Behind them, the red-roofed houses of Har Bracha, an Israeli settlement, overlook the village below.
Established in 1983, the settlement, illegal under international law, is one of several that encircle Burin, a village of a few thousand people.
Every summer since 2009, residents have gathered on this hill for a kite festival, held on land they say has been partly lost after being confiscated by settlers.
"We want to tell the settlers that this is our land, this is our sky. If we can't reach those lands anymore, our kites can," Ghassan Najjar, one of the festival's organisers, told AFP.
While the festival is primarily for children, it also carries a "political message," he says.
In Burin, conversations rarely drift far from settler attacks or the steady spread of Israeli settlements across the Palestinian territory.
As early as 2008, the United Nations Office for the Coordination of Humanitarian Affairs (OCHA) had warned of settler attacks in the area, citing shootings targeting Burin residents and the uprooting of their olive trees.
Since the start of the war in Gaza in October 2023, the United Nations has reported a sharp increase in violence attributed to Israeli settlers in the West Bank, while several Israeli ministers have continued to call for the annexation of all or part of the territory.
- 'Our roots' -
For a few hours, however, the hillside takes on the air of a village fair.
A clown paints children's faces, music fills the air, as families spread picnic carpets across the grass.
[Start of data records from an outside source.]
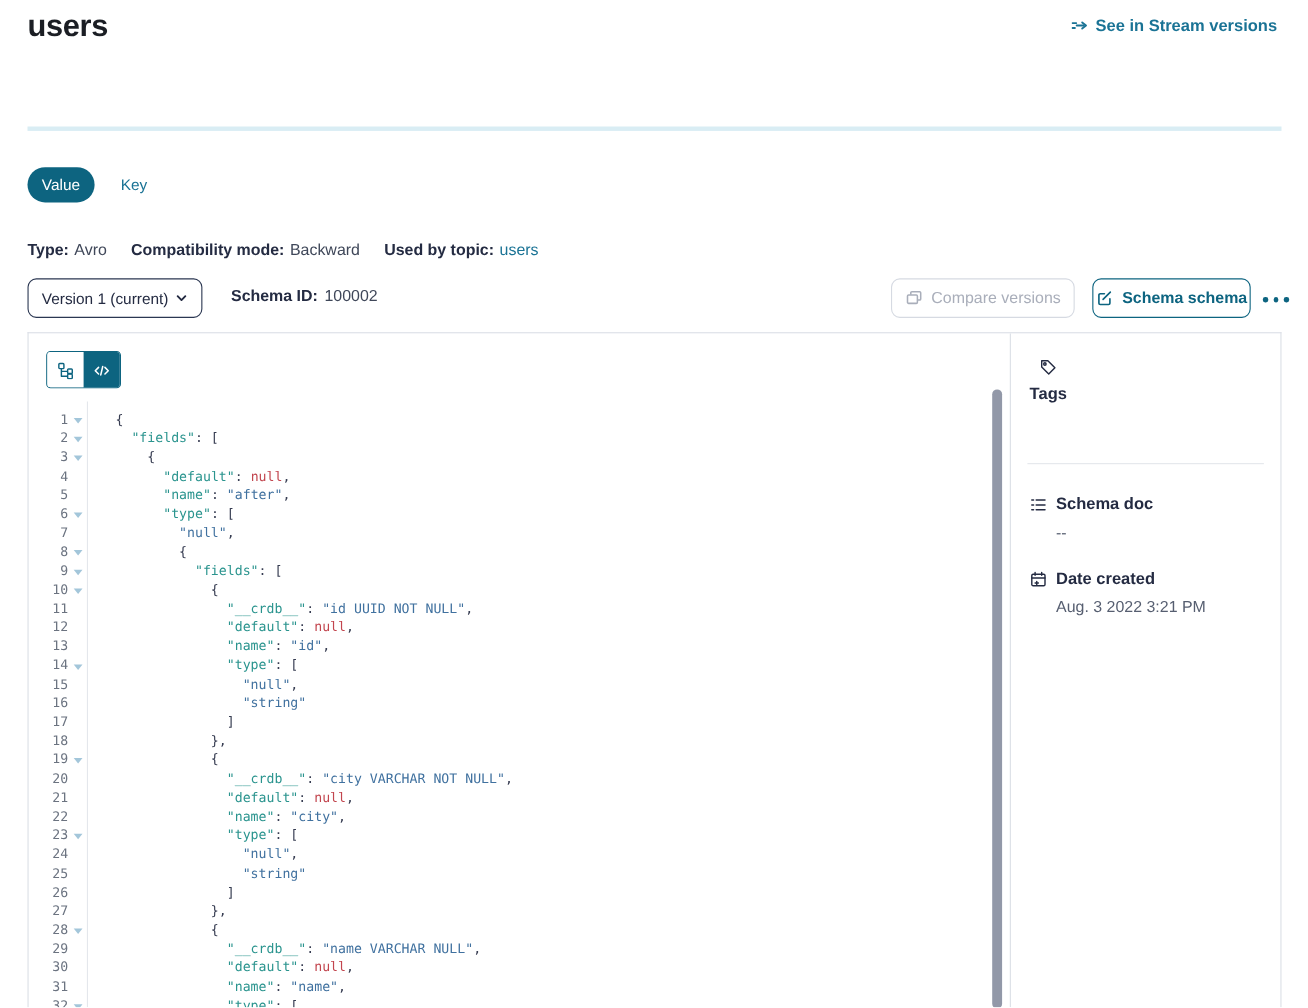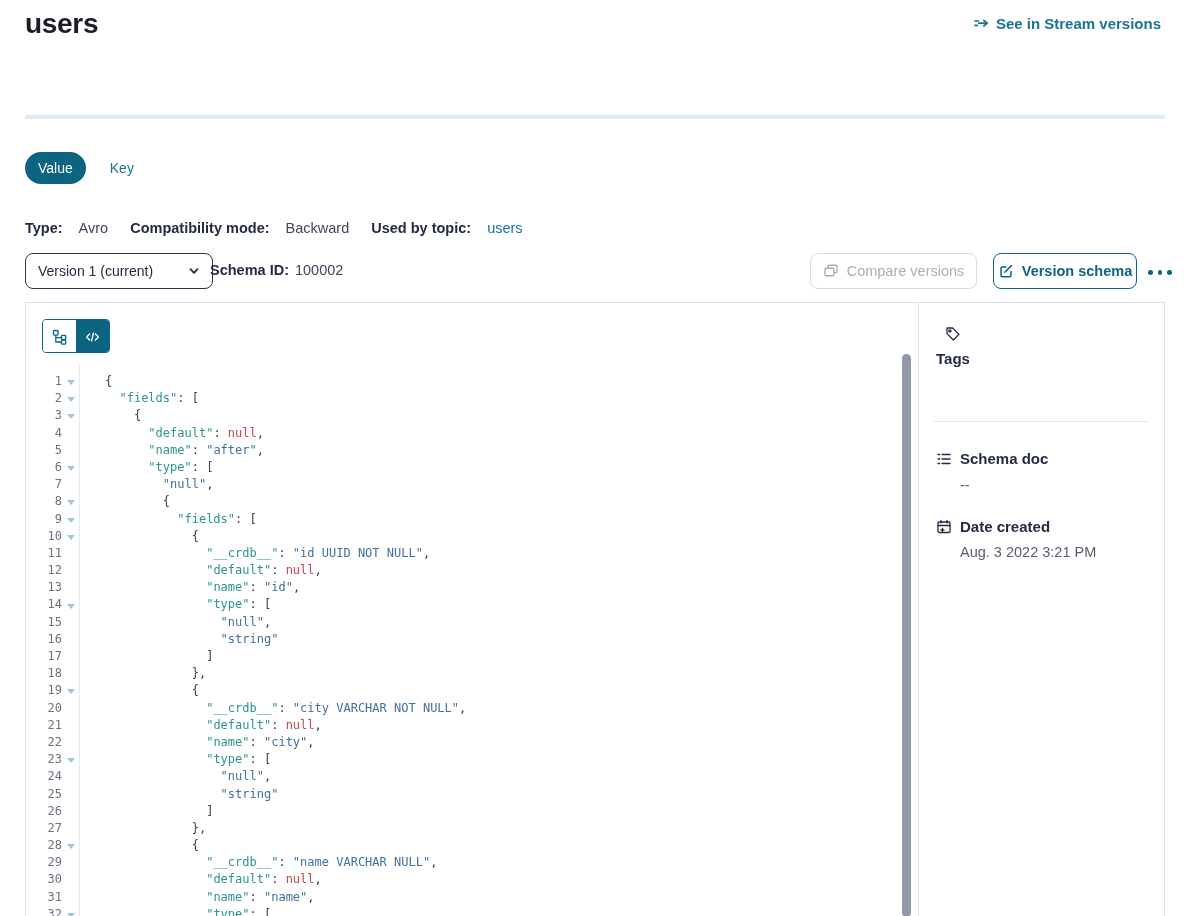--- a/index.html
+++ b/index.html
@@ -27,7 +27,7 @@
 
   
   .meta-row { position:absolute; left:25px; top:220px; display:flex; gap:22px; font-size:14.5px; }
-  .meta-item { display:flex; gap:16px; }
+  .meta-item { display:flex; gap:5px; }
   .meta-label { font-weight:700; color:#242B42; }
   .meta-value { color:#3F4759; }
   .meta-value.link { color:#1A7395; cursor:pointer; }

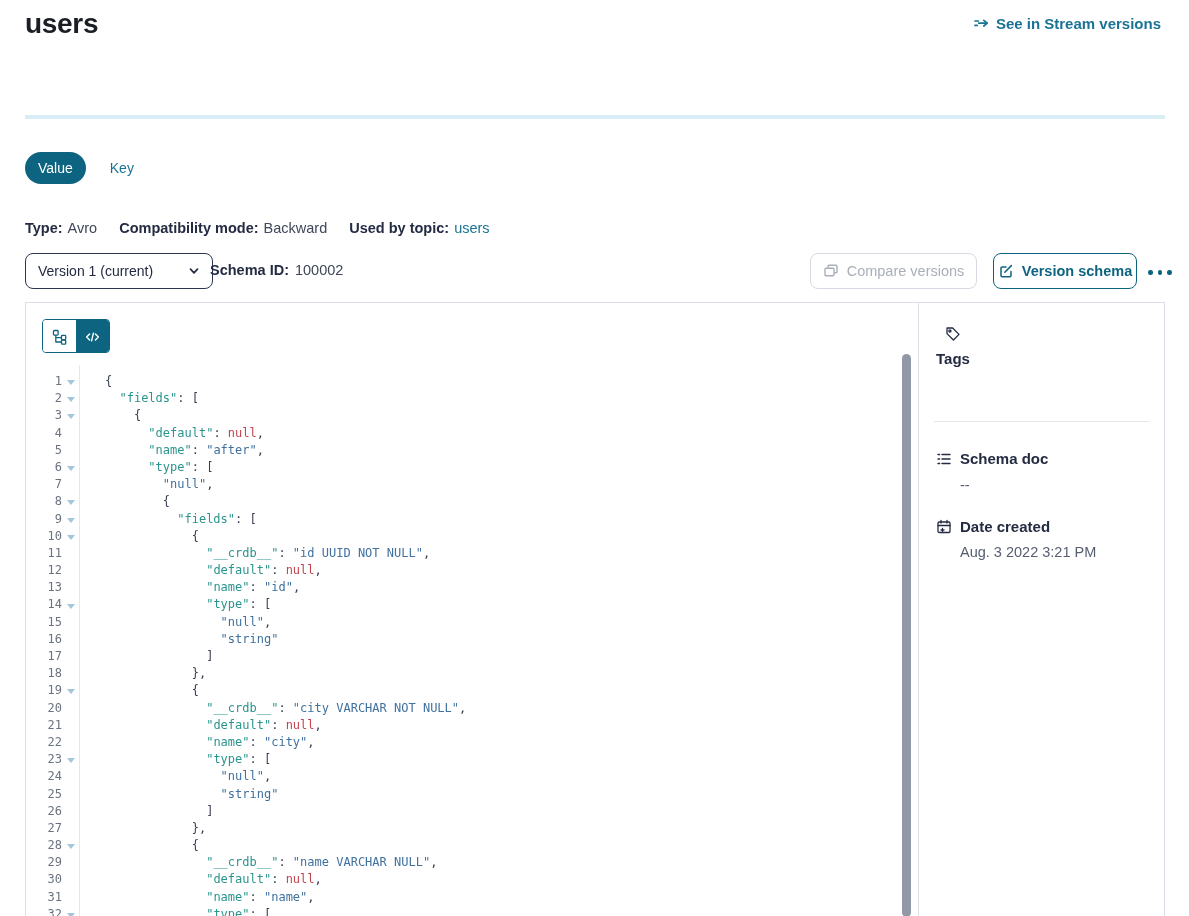--- a/index.html
+++ b/index.html
@@ -34,7 +34,7 @@
 
   
   .toolbar { position:absolute; left:25px; top:253px; width:1140px; height:36px; }
-  .select { position:absolute; left:0; top:0; width:188px; height:36px; border:1px solid #2B3752; border-radius:8px;
+  .select { position:absolute; left:0; top:0; width:159px; height:36px; border:1px solid #2B3752; border-radius:8px;
             background:#fff; display:flex; align-items:center; justify-content:space-between; padding:0 12px;
             font-size:14px; color:#242B42; cursor:pointer; }
   .schema-id { position:absolute; left:185px; top:9px; display:flex; gap:6px; font-size:14.5px; }

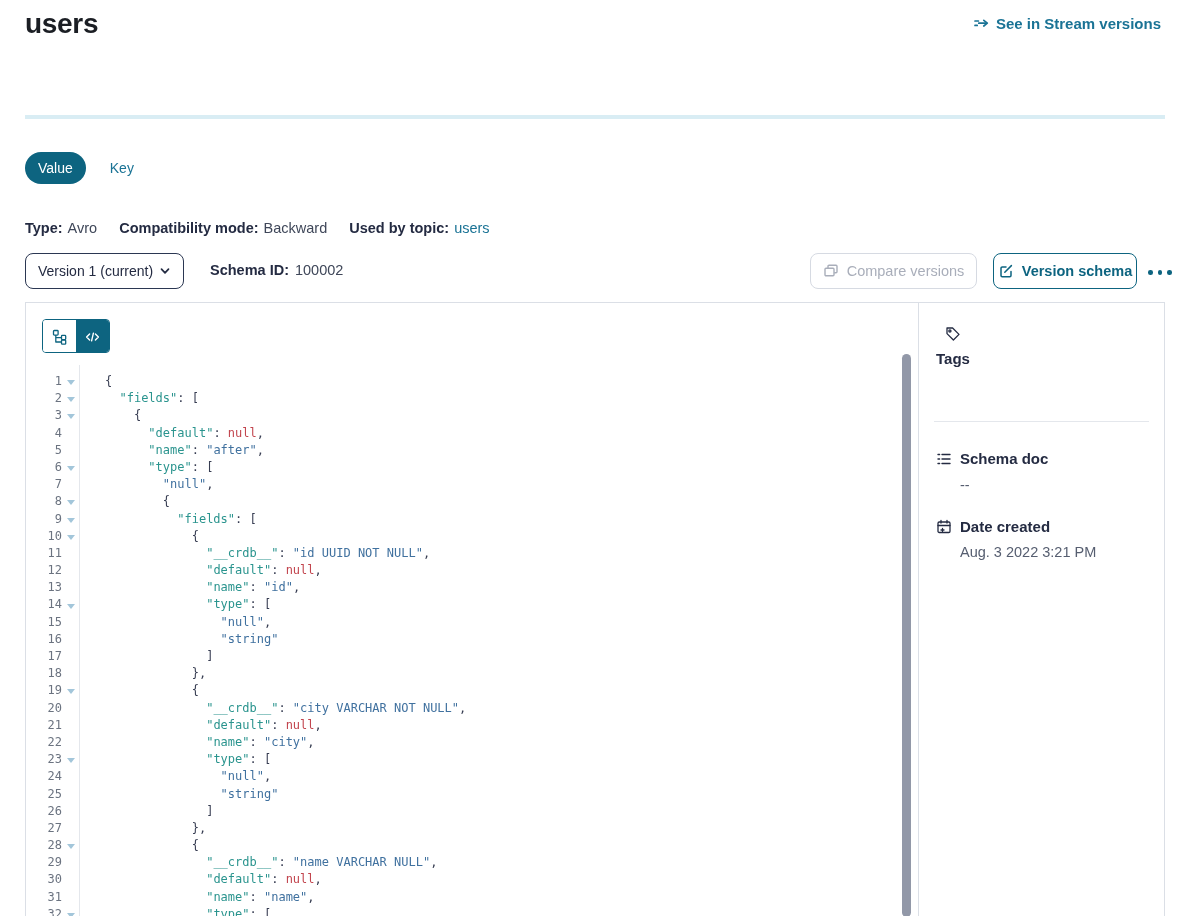--- a/index.html
+++ b/index.html
@@ -159,7 +159,7 @@
           <path d="M6.8 9.2 L13.4 2.6"></path>
         </svg>
       </span>
-      <span>Version schema</span>
+      <span>Schema schema</span>
     </button>
     <div class="more-dots">
       <i></i>

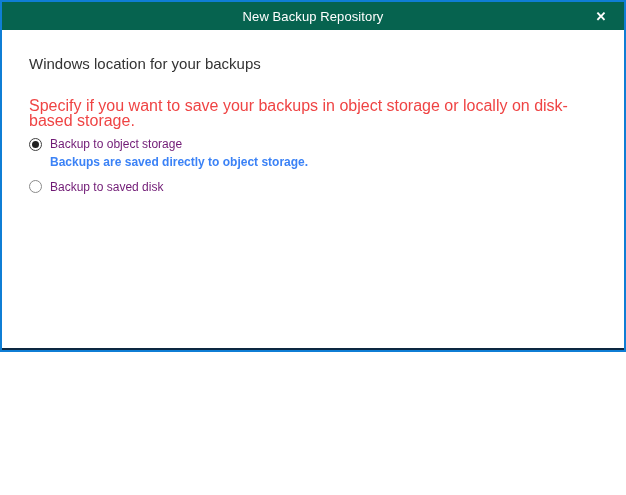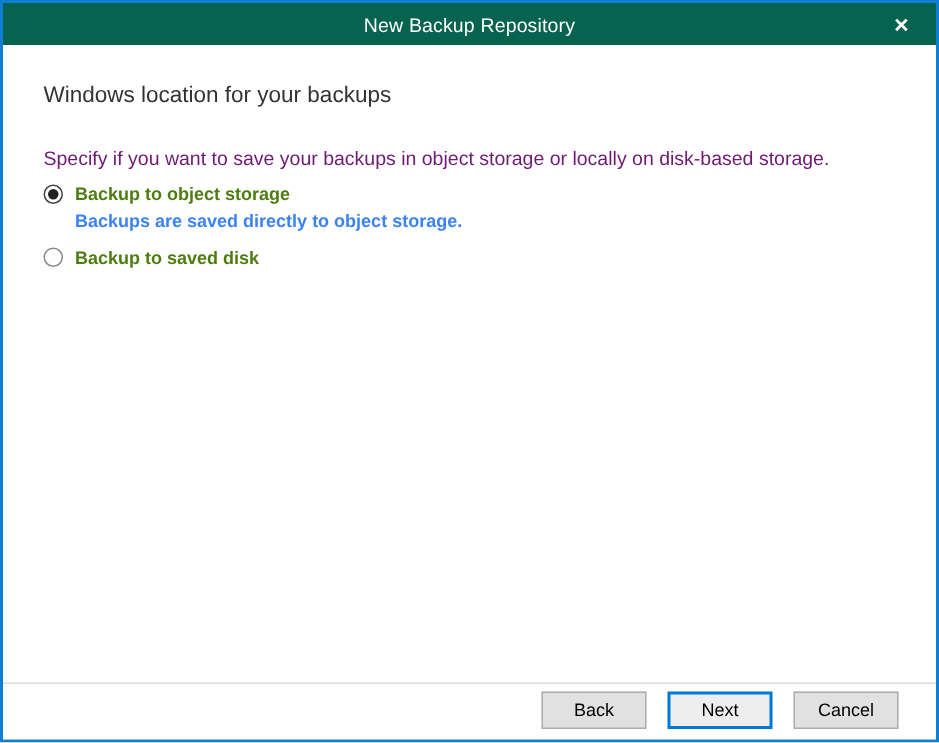--- a/index.html
+++ b/index.html
@@ -9,7 +9,7 @@
     width: 626px; height: 495px;
   }
   .window {
-    width: 626px; height: 495px;
+    width: 626px; height: 352px;
     border: 2px solid #0f7ed5;
     background: #ffffff;
     display: flex; flex-direction: column;

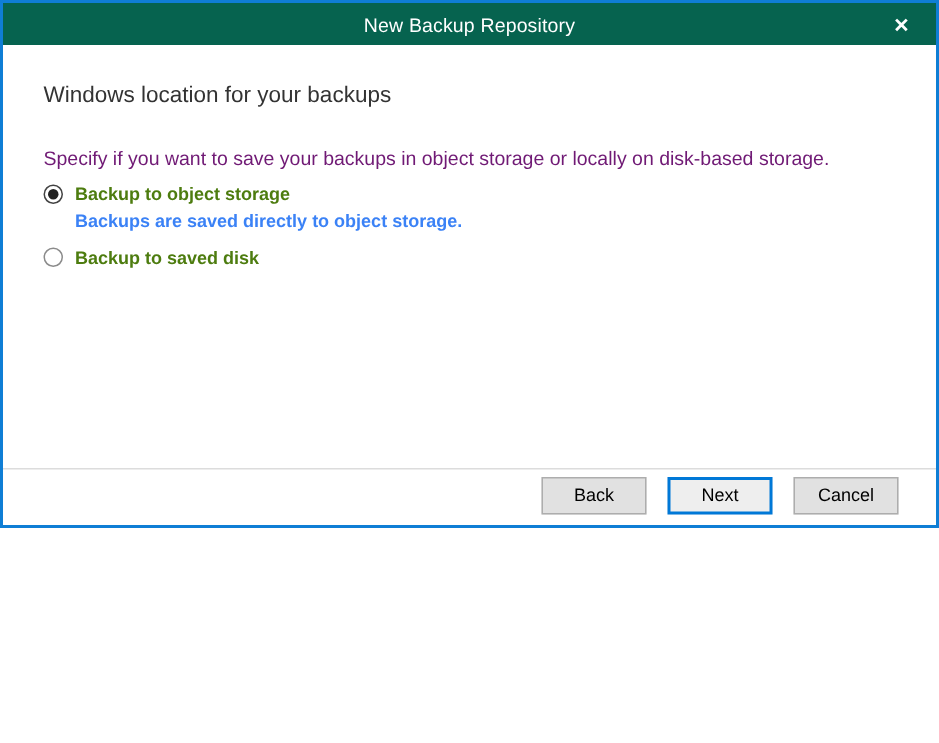--- a/index.html
+++ b/index.html
@@ -44,8 +44,8 @@
   }
   .intro {
     margin-top: 24px;
-    font-size: 13px;
-    color: #701a75;
+    font-size: 16px;
+    color: #ef4444;
     line-height: 15px;
   }
   .option { margin-top: 8px; }

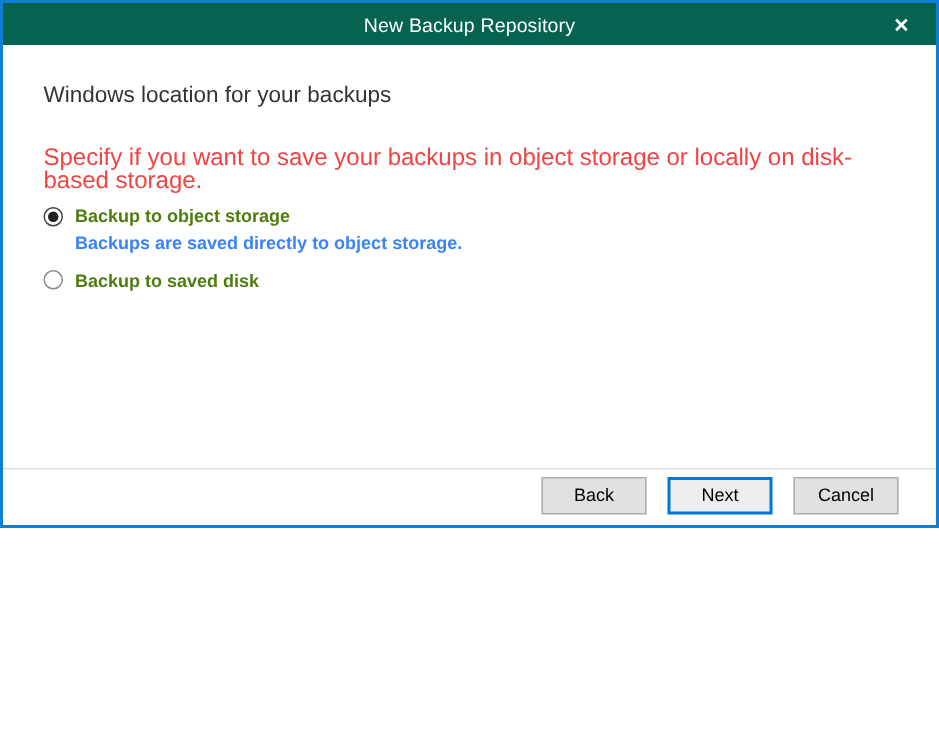--- a/index.html
+++ b/index.html
@@ -72,8 +72,8 @@
   }
   .option-label {
     font-size: 12px;
-    font-weight: bold;
-    color: #4d7c0f;
+    font-weight: normal;
+    color: #701a75;
     line-height: 16px;
   }
   .option-desc {

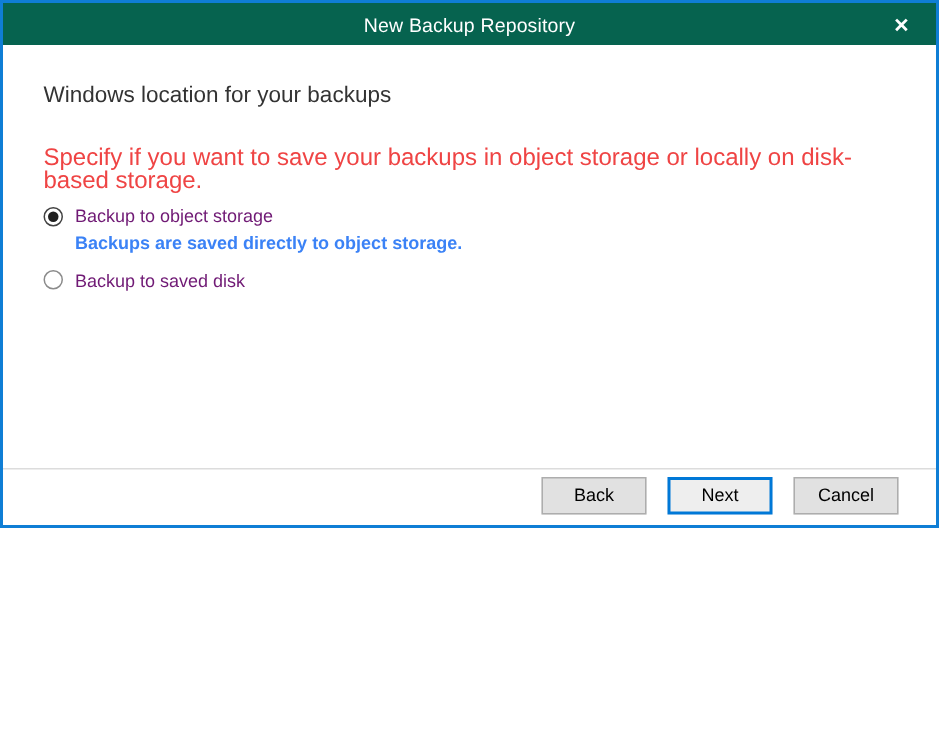--- a/index.html
+++ b/index.html
@@ -141,11 +141,6 @@
     </div>
   </div>
 
-  <div class="footer">
-    <button class="btn">Back</button>
-    <button class="btn default">Next</button>
-    <button class="btn">Cancel</button>
-  </div>
 
 </div>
Kites in the black, white, green and red of the Palestinian flag soar overhead, joined by another in the colours of Egypt, flown in tribute to the Egyptian national football team.
"Our children have the right to play and to have a real and a good life," says Najjar.
Yet even this celebration unfolds under the shadow of the conflict.
Before gathering, residents say they first checked that no groups of Israeli settlers were nearby.
"Sometimes we are scared... Last year we didn't come because settlers had attacked the village," says 15-year-old Sanaa Bashar Najjar.
"We stay only half an hour or an hour, just to get a bit of fresh air. With the war and the economic hardship, we're simply trying to breathe."
Another resident, Dalia Zaban, says her parents' home was attacked, its windows smashed and cars vandalised.
"Today, we just hope they don't come down here," she said.
As the afternoon wears on, the wind begins to fade and the kites slowly drift back to earth.
The villagers, however, say they will return next summer, determined to reclaim at least a patch of sky.
Wearing sunglasses and dressed with care, Burin resident Qusai Walid Eid summarises the feeling, saying he attends the festival every year to strengthen "our roots in this land".